Etel Adnan often took landscape as a starting point for her art. Like Van Gogh, she sought to convey the power of nature on the canvas with a colour palette and painting style all of her own.
Adnan felt, just like Vincent once again, that her paintings bridge the limitations of language. She found a visual idiom in her art that transcends cultural boundaries.
The emphasis in Colour as Language is on Adnan’s paintings. Her landscapes – frequently simplified and with intense colours and abstract forms – enter a dialogue with several works by Van Gogh. The exhibition also includes her ‘leporello’ works, the concertina-style books for which Adnan is known, as well as tapestries and literature.
Adnan’s unique life story features, too. She moved between different cultures and languages for the best part of a century. The implications of growing up with a multicultural background are explored: how did it shape her life and resonate in her art?

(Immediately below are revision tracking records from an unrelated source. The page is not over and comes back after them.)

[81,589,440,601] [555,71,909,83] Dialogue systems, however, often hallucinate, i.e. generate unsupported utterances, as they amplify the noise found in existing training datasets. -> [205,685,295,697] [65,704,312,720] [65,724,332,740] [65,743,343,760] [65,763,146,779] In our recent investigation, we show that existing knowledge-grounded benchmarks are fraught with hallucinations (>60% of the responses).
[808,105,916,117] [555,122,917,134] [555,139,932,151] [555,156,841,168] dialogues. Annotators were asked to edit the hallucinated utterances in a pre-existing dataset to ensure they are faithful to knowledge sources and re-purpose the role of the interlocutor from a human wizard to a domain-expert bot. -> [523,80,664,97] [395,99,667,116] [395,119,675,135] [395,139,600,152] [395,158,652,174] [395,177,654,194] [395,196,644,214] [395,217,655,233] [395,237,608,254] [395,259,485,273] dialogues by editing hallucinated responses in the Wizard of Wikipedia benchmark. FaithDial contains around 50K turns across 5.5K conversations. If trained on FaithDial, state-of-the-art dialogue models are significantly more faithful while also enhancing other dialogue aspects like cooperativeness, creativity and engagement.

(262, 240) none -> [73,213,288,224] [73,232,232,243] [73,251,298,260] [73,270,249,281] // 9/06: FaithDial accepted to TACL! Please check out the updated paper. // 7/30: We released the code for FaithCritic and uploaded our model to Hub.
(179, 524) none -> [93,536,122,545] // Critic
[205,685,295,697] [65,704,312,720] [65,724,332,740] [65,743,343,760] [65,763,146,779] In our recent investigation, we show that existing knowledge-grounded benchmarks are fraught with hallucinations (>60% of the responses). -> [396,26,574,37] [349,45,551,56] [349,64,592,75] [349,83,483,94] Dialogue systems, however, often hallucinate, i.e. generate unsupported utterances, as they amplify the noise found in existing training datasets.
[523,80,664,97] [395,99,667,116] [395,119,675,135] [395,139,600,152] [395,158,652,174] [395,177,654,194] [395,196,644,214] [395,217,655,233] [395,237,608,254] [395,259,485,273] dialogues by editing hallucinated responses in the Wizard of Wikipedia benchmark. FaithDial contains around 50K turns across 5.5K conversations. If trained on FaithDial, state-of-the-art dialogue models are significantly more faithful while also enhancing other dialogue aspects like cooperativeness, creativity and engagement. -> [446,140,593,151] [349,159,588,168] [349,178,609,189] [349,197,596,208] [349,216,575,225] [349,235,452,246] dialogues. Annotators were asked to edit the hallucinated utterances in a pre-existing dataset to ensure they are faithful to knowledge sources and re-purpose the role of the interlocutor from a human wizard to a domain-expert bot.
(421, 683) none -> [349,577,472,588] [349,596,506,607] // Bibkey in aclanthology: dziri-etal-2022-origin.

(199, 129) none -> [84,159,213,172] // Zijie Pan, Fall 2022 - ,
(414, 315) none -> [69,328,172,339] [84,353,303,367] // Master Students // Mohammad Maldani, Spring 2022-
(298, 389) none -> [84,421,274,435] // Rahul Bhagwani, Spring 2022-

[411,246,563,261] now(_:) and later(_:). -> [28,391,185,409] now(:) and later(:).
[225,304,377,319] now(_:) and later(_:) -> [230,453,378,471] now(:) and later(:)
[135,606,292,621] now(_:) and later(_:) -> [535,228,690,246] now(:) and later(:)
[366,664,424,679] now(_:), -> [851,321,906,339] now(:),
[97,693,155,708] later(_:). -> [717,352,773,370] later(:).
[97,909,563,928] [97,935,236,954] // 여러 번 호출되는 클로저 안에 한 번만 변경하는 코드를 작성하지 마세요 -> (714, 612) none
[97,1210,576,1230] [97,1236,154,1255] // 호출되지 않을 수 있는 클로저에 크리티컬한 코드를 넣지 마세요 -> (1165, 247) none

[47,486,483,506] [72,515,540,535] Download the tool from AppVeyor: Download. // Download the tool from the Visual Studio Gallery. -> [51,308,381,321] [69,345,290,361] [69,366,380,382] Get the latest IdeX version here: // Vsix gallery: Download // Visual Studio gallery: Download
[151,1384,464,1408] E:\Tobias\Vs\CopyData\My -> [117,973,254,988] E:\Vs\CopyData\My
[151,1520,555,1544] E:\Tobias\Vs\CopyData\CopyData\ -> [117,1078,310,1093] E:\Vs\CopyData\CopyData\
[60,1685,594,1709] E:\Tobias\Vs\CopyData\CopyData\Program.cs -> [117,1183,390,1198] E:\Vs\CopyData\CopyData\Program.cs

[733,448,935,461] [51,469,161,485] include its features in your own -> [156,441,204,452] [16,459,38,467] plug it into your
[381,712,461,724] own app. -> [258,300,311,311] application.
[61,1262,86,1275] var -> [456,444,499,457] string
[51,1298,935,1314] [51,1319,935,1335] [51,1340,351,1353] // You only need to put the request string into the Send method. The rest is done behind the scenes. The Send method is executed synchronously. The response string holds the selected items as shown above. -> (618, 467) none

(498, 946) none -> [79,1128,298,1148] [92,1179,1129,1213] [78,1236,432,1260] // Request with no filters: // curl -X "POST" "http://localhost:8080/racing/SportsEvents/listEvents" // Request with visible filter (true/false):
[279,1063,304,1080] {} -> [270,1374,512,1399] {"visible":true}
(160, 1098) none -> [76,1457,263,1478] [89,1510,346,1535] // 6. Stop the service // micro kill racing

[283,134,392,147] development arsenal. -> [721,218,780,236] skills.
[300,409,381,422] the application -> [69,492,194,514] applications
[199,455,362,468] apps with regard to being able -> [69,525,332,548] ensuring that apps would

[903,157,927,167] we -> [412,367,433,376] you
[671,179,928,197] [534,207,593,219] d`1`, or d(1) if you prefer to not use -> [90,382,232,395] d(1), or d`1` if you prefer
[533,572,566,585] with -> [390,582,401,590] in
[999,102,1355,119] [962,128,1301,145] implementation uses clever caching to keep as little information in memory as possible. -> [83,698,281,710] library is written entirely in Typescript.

Art, literature and poetry
Etel Adnan (1925–2021) was 87 when her paintings made their breakthrough, by which time she had also built an international reputation with her literary prose and poetry. Adnan was an unconventional, intriguing artist, philosopher, writer, painter and activist. She grew up in Beirut, studied in Paris and California, and spent years living and working in the two latter places.
Adnan died on 14 November 2021 at the age of 96, just as this retrospective at the Van Gogh Museum was being prepared.